In heart failure, the nervous system is overstimulated. This raises levels of a hormone called norepinephrine. The increased level of circulating norepinephrine can cause heart remodeling. High levels of norepinephrine are directly toxic to heart cells and increase risk of death.
     Blocking beta receptors with drugs reduces these effects, so beta-blockers have recently been added to the standard of care for CHF. Four trials recently ended that tested beta-blocker therapy for CHF.
     Overall mortality was reduced 65% by Coreg, 34% by Toprol, and 33% by bisoprolol. Bucindolol did not have much impact on mortality.

Some History

In 1993, The Metoprolol in Dilated Cardiomyopathy Trial studied 383 patients with class 2-3 CHF for 18 months. The target dose of immediate-release metoprolol was 100 to 150mg per day. The metoprolol group showed reduced all-cause mortality compared to the placebo group, but the difference was small. The major benefit was in need for heart transplant. Two metoprolol patients needed a heart transplant but 19 in the placebo group did. Metoprolol improved EF, quality of life, and exercise capacity compared to placebo. There was no difference in hospitalization.

In 1994, the Cardiac Insufficiency Bisoprolol Study started a 3 year study of class 3 to class 4 CHF patients. The target dose was 5mg per day. Bisoprolol significantly improved heart class and reduced hospitalizations for heart failure. However, it did not reduce mortality.

In 1997, the New Zealand Carvedilol Trial studied 415 patients with class 2-4 heart failure over 19 months. The target Coreg dose was 25mg BID. Average EF was 5% higher in the Coreg group than in the placebo group. Combined endpoint of death and hospital admission was 21% lower. However, when death only was examined, there was no significant difference between groups. There were also no significant differences in treadmill exercise time, distance walked in 6 minutes, or heart class.

More Recent Trials

Recently 4 randomized, double-blind, placebo-controlled trials concluded:

  1. the U.S. Carvedilol Heart Failure Study
  2. the Metoprolol CR/XL Randomized Intervention Trial in Congestive Heart Failure (MERIT-HF)
  3. the Cardiac Insufficiency Bisoprolol Study II (CIBIS-II)
  4. the Beta-blocker Evaluation Survival Trial (BEST)
U.S. Carvedilol Heart Failure Study 
1,094 patients were studied. The primary endpoint was all-cause mortality and the secondary endpoint was hospitalization. Patients were 77% male with class 2 to 3 CHF. Their average age was 58 and average EF was 22%. About half were ischemic and half idiopathic. The target dose was 25-50mg Coreg BID, based on patient weight.
     The trial was stopped early. Coreg patients had a 65% lower risk of death than placebo patients. Coreg also reduced risk of hospitalization for heart causes.

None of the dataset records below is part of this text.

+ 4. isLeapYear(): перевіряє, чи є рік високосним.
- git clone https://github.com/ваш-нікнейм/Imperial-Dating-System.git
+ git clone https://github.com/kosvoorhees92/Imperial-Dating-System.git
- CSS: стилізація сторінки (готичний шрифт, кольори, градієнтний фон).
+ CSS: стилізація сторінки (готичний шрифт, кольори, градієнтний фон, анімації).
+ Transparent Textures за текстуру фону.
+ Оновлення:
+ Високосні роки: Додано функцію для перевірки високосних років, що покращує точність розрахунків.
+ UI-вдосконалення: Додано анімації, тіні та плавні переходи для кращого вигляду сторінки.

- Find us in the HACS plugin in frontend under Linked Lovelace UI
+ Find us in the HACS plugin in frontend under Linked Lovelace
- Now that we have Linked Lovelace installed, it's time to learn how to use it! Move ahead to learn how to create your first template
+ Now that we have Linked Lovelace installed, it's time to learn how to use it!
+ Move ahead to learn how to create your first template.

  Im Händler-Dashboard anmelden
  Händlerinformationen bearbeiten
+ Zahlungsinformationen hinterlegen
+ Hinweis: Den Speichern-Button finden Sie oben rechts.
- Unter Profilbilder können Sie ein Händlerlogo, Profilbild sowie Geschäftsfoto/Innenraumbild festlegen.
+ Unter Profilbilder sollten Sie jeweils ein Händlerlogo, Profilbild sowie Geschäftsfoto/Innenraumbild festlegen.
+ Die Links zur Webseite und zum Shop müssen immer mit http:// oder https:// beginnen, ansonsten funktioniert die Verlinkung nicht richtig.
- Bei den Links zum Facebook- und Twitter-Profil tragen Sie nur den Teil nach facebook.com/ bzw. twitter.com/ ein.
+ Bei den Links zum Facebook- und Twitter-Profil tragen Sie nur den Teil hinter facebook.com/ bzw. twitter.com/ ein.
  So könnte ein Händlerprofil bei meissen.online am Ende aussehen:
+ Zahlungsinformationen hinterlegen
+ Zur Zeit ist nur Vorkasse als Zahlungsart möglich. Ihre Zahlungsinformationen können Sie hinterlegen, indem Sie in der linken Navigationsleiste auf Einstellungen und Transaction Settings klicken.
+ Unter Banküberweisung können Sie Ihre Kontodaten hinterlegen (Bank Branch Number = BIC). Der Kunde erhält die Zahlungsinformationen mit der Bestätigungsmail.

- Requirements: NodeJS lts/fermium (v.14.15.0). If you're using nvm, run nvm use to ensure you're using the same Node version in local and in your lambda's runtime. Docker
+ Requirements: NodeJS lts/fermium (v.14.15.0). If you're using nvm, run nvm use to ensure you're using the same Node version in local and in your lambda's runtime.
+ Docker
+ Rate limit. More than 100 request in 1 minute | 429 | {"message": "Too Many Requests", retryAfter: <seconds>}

The most common reason for withdrawing from the trial was worsening heart failure, which was more frequent in the placebo group.
MERIT-HF 
Extended-release metoprolol was tested for treating CHF. The two primary endpoints were all-cause mortality and all-cause mortality plus all-cause hospitalization. There were 3,991 patients with class 2 to 3 CHF, averaging 64 years old with an average EF of 28%. The target dose was 190mg per day.
     The study was stopped early. Metoprolol patients had a 34% lower risk of death than placebo patients. Metoprolol reduced mortality and all-cause hospitalization by 19%. All-cause mortality plus hospitalization for heart failure went down 31%. All-cause hospitalization alone was lowered by 13%, hospitalization for all heart-related causes by 20%, and hospitalization for worsening CHF by 32%. The most common reason for withdrawing from the trial was worsening heart failure, which was more frequent in the placebo group.
CIBIS-II 
The primary endpoint was all-cause mortality. Secondary endpoints included all-cause hospitalization and heart-related mortality. All 2,647 patients were class 3-4. They were 80% male, averaging 61 years old, with an average EF of 27%. Half had ischemic CHF and half idiopathic. The target dose of bisoprolol was 10mg per day.
     The study was stopped early. Risk of death in the bisoprolol group was 33% lower than in the placebo group. Bisoprolol patients had fewer heart-related deaths and were hospitalized less.
BEST 
The primary endpoint was all-cause mortality. Secondary endpoints were heart-related death, hospitalization, all-cause death, heart transplant, and changes in EF and quality of life. The 2,708 patients were class 3-4, 78% male, averaging 60 years old, with an average EF of 23%. Most had ischemic CHF. The target dose of bucindolol was 50-100mg BID, based on patient weight.
     The study was stopped early. There was no difference in all-cause mortality between bucindolol and placebo groups. However, there were fewer heart-related deaths with bucindolol. EF increased in bucindolol patients compared to placebo. Fewer bucindolol patients were hospitalized for CHF. Black patients did not have any survival benefit with bucindolol.

Comparisons

Differences in metoprolol trial results suggests that only extended-release metoprolol (Toprol XL) works for CHF. This was studied in a small 12-week trial comparing regular metoprolol to extended-release metoprolol. Twenty-seven patients took one form of metoprolol or the the other at equivalent doses. Patients were mainly class 3 with an average EF of 11%. Most had idiopathic cardiomyopathy. Six-minute walk distance, heart class, and EF all improved about the same in each group.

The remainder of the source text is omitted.